- INSTRUCTIONS TO FOLLOW -
Look through the material below. Copy each line that contains the string "Miniconda".

- INPUT FOR THIS TASK -
──────────────────────────────

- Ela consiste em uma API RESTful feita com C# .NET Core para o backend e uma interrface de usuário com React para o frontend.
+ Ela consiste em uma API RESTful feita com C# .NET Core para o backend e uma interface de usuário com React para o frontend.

──────────────────────────────

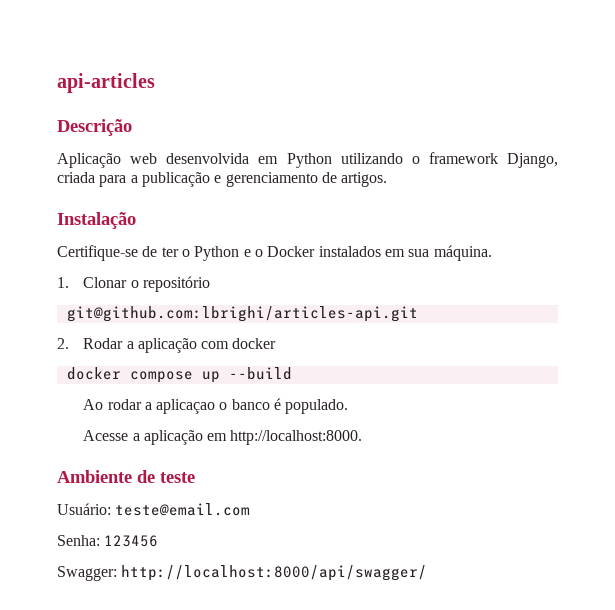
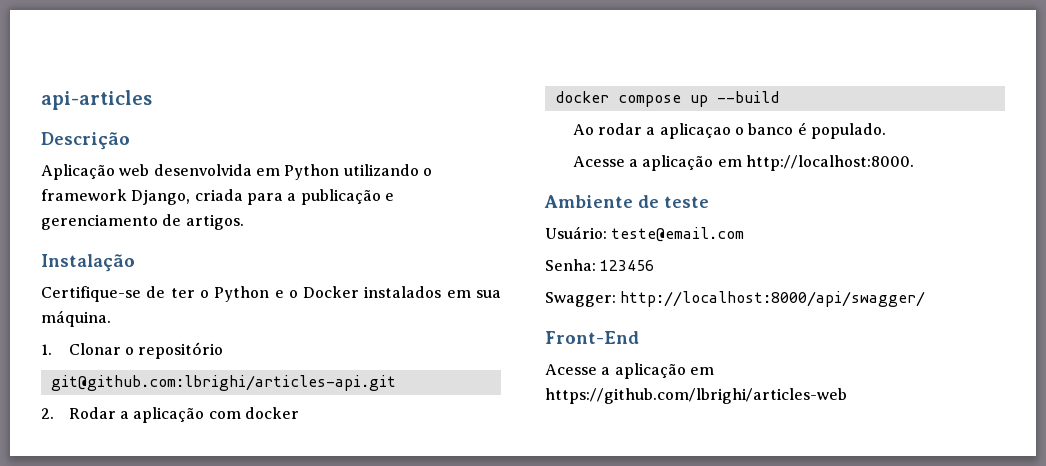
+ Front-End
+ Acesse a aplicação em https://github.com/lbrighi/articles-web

──────────────────────────────

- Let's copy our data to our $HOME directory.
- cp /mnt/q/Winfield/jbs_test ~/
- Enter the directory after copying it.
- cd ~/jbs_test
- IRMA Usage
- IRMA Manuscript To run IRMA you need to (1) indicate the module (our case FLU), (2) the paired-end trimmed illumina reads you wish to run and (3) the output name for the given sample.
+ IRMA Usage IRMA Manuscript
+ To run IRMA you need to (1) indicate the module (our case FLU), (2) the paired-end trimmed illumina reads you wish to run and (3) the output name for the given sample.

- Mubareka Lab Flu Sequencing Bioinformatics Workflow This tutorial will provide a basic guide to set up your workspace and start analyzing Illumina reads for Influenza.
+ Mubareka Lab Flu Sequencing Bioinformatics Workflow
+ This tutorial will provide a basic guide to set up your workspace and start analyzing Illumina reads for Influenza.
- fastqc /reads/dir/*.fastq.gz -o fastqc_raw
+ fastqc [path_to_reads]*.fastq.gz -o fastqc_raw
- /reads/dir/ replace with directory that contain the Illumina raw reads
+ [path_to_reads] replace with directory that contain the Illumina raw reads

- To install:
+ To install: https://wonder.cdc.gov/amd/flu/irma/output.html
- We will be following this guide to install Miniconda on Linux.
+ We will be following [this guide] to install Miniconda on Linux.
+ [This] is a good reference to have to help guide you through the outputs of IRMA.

──────────────────────────────

- YOUR SOLUTION -
- We will be following this guide to install Miniconda on Linux.
+ We will be following [this guide] to install Miniconda on Linux.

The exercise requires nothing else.